Data shown section start

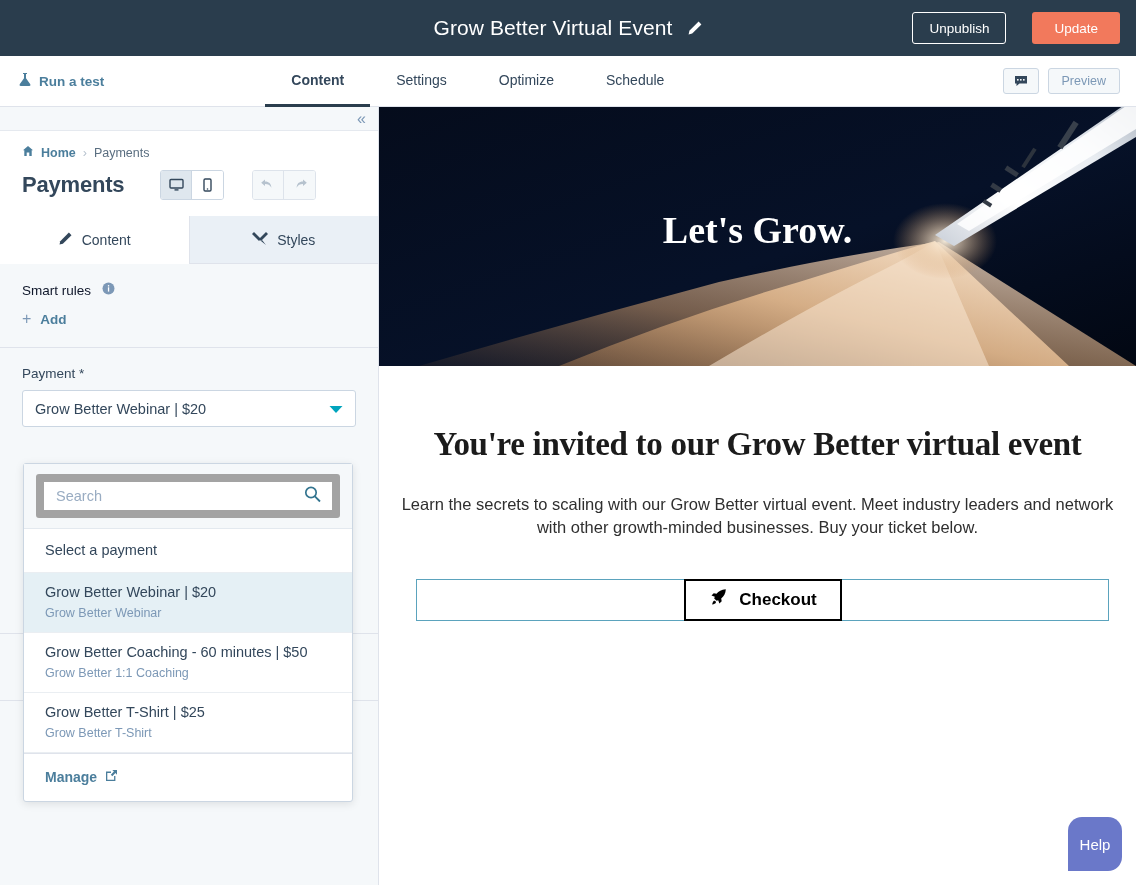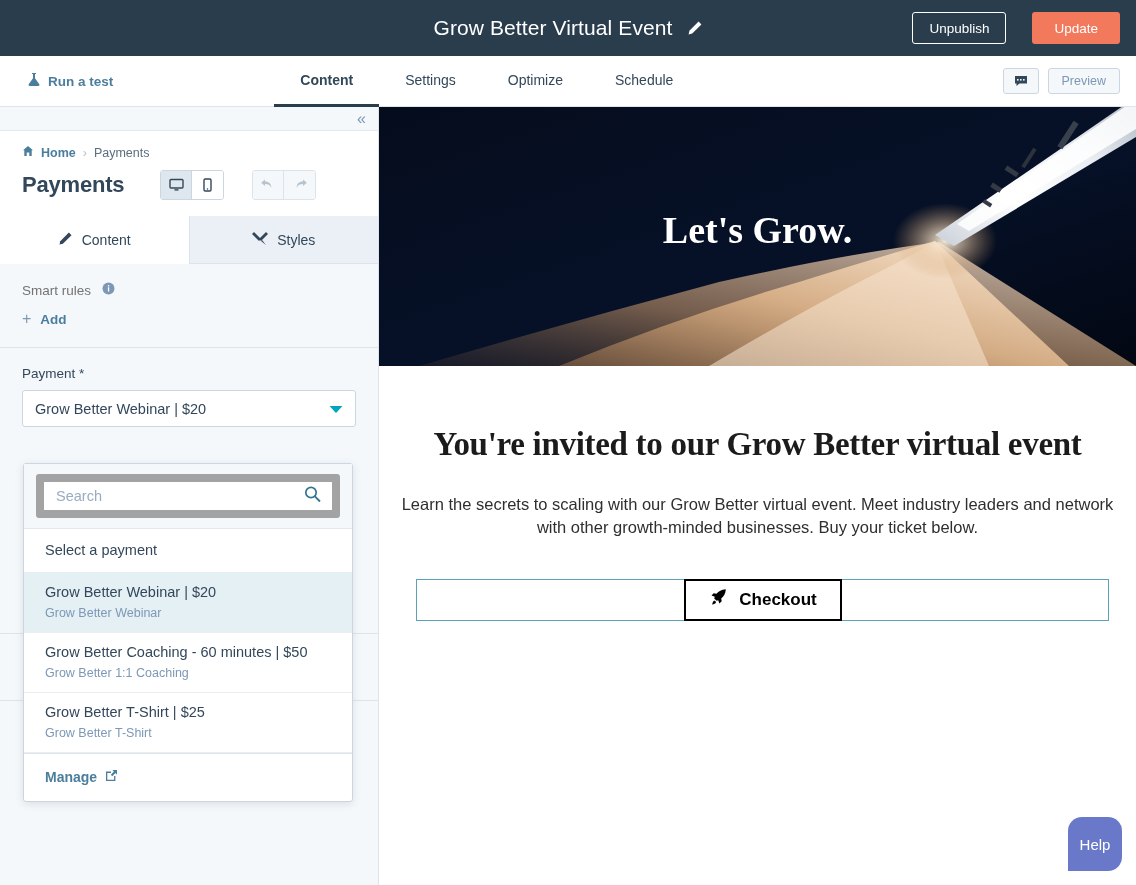--- a/index.html
+++ b/index.html
@@ -47,7 +47,7 @@
   .navbar {
     position: absolute; top: 56px; left: 0; width: 1136px; height: 51px;
     background: #ffffff; border-bottom: 1px solid #dfe3eb;
-    display: flex; align-items: center; padding-left: 9px;
+    display: flex; align-items: center;
   }
   .runtest {
     display: flex; align-items: center; gap: 7px; padding-left: 18px;

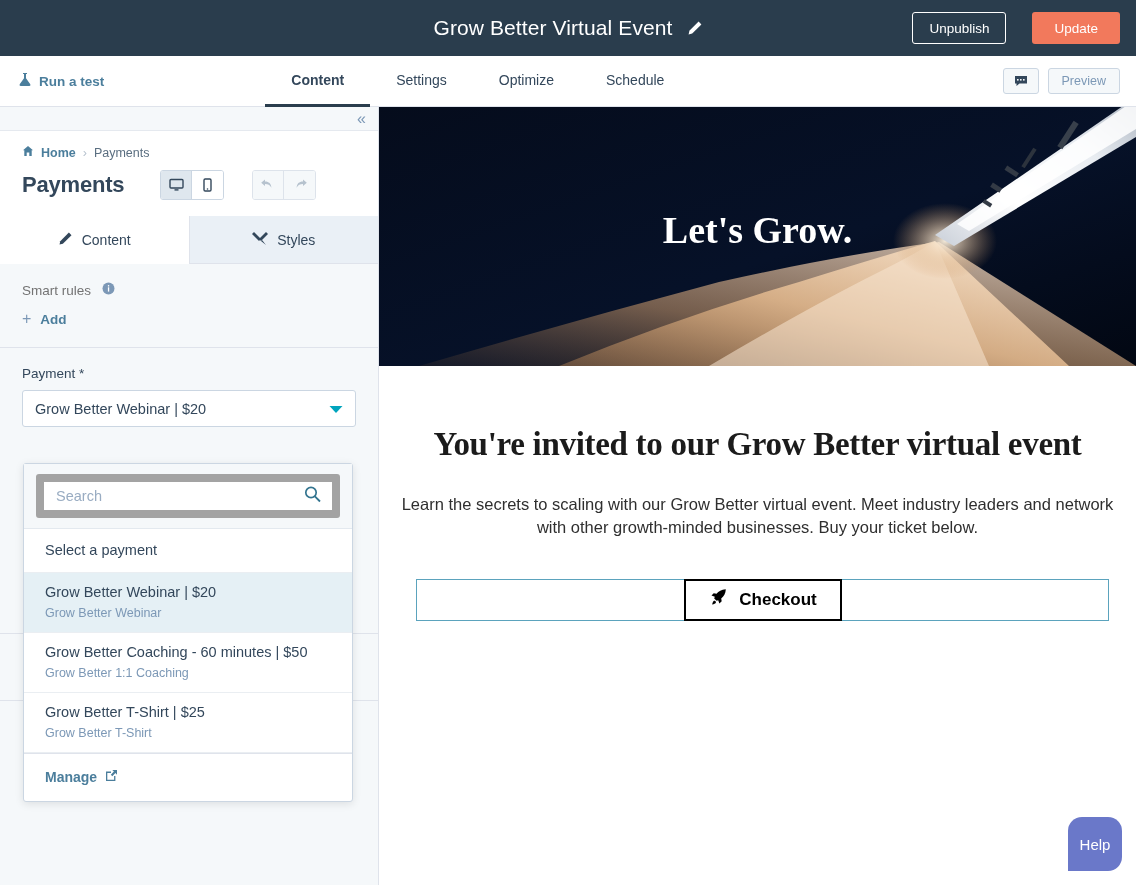--- a/index.html
+++ b/index.html
@@ -114,7 +114,7 @@
   .sb-tab.inactive { background: #eaf0f6; border-left: 1px solid #dfe3eb; }
 
   .smart-rules { background: #f5f8fa; padding: 18px 22px 20px 22px; border-bottom: 1px solid #dfe3eb; }
-  .sr-label { display: flex; align-items: center; gap: 11px; font-size: 13.5px; color: #737373; }
+  .sr-label { display: flex; align-items: center; gap: 11px; font-size: 13.5px; color: #0f172a; }
   .sr-add { display: flex; align-items: center; gap: 9px; margin-top: 13px; color: #4b7e9c; font-size: 13.5px; font-weight: bold; cursor: pointer; }
   .sr-plus { color: #7c98b6; font-size: 16px; font-weight: 400; line-height: 1; }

Data shown section end

• [What to produce] Retype the entries above exactly, but only from the line containing "-114,7 +114,7 @@" through the line containing "13.5px; color: #0f172a;", both included.

• [Exercise solution]
@@ -114,7 +114,7 @@
   .sb-tab.inactive { background: #eaf0f6; border-left: 1px solid #dfe3eb; }
 
   .smart-rules { background: #f5f8fa; padding: 18px 22px 20px 22px; border-bottom: 1px solid #dfe3eb; }
-  .sr-label { display: flex; align-items: center; gap: 11px; font-size: 13.5px; color: #737373; }
+  .sr-label { display: flex; align-items: center; gap: 11px; font-size: 13.5px; color: #0f172a; }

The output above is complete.